Change listing data:
....

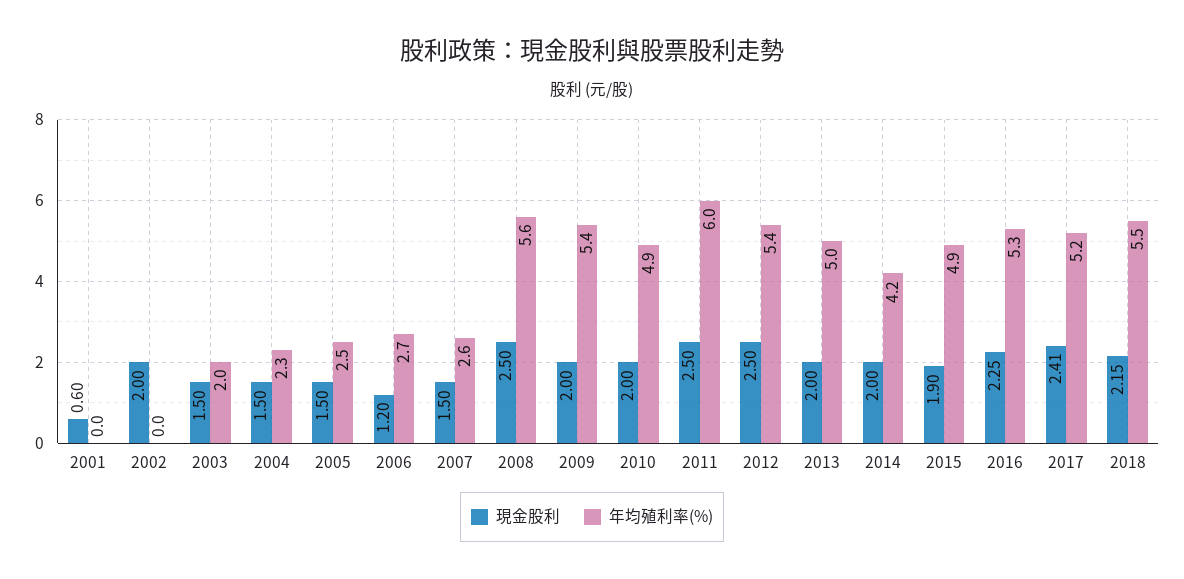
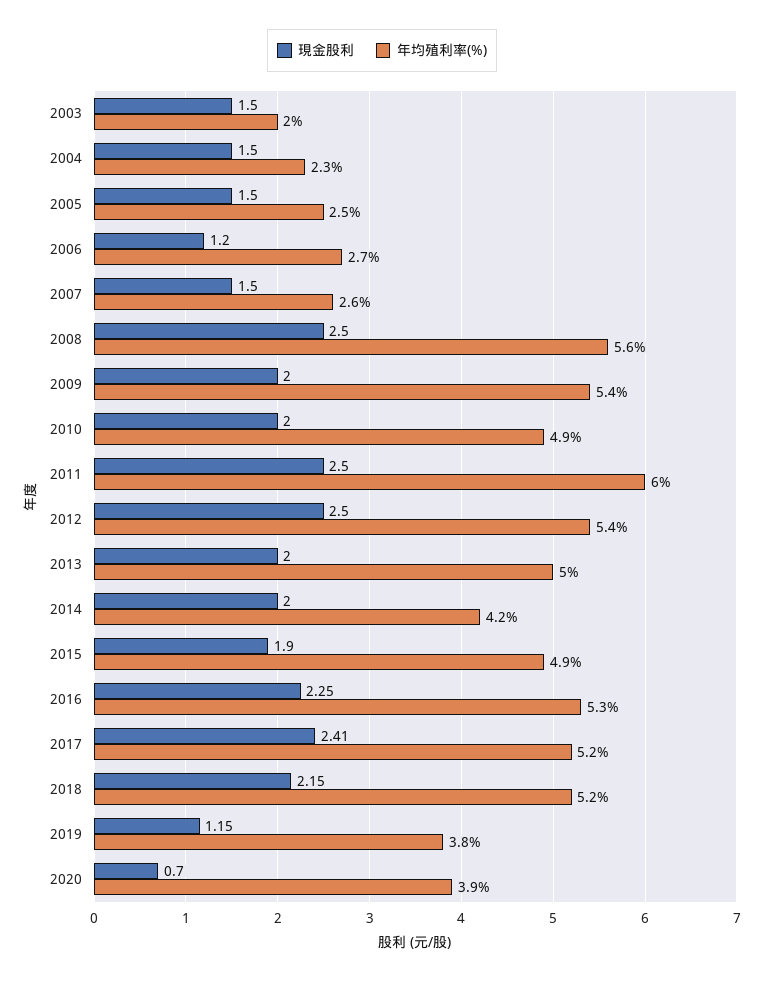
現金股利, 2001: 0.6 -> none
年均殖利率(%), 2001: 0 -> none
現金股利, 2002: 2 -> none
年均殖利率(%), 2002: 0 -> none
年均殖利率(%), 2018: 5.5 -> 5.2
現金股利, 2019: none -> 1.15
年均殖利率(%), 2019: none -> 3.8
現金股利, 2020: none -> 0.7
年均殖利率(%), 2020: none -> 3.9

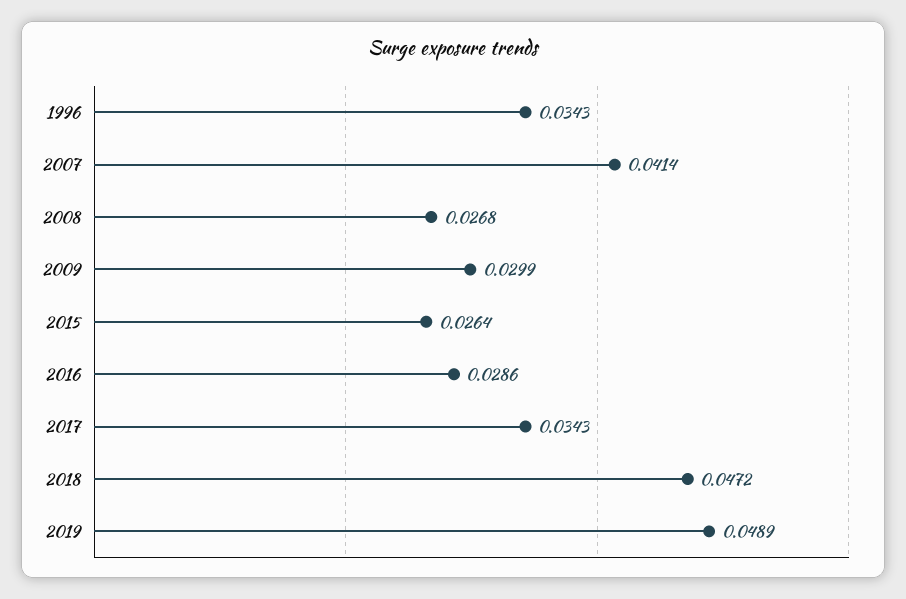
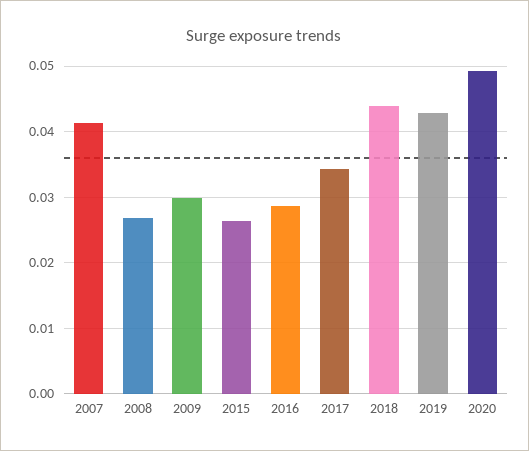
1996: 0.0343 -> none
2018: 0.0472 -> 0.044
2019: 0.0489 -> 0.043
2020: none -> 0.049

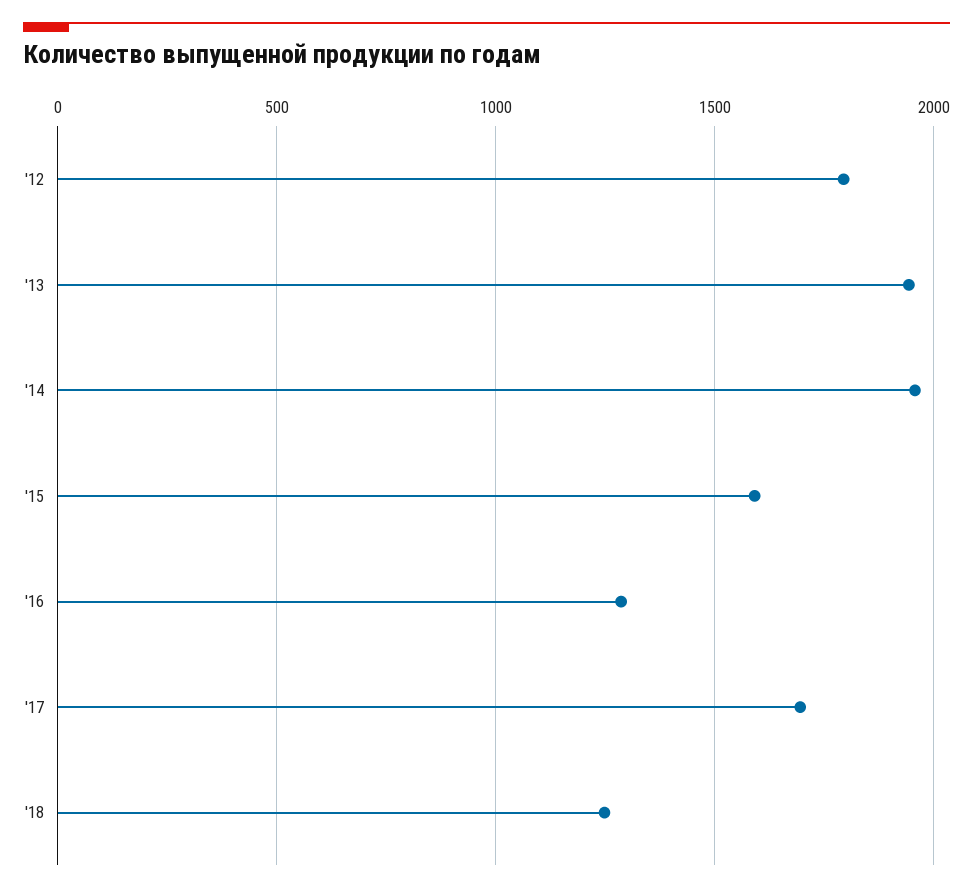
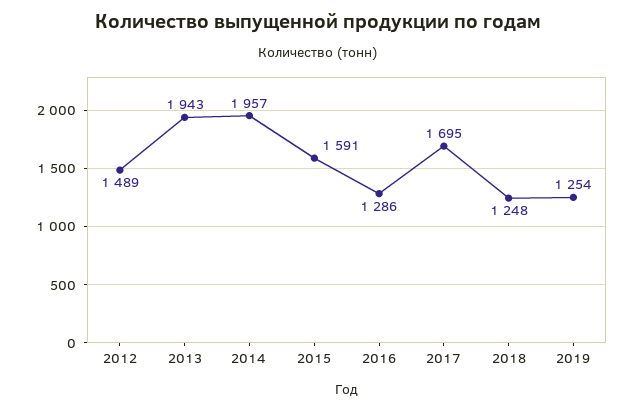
'12: 1800 -> 1489
2019: none -> 1254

....

Find the word "none" in the entries above, then copy each line that holds it.

**Answer to this exercise**
現金股利, 2001: 0.6 -> none
年均殖利率(%), 2001: 0 -> none
現金股利, 2002: 2 -> none
年均殖利率(%), 2002: 0 -> none
現金股利, 2019: none -> 1.15
年均殖利率(%), 2019: none -> 3.8
現金股利, 2020: none -> 0.7
年均殖利率(%), 2020: none -> 3.9
1996: 0.0343 -> none
2020: none -> 0.049
2019: none -> 1254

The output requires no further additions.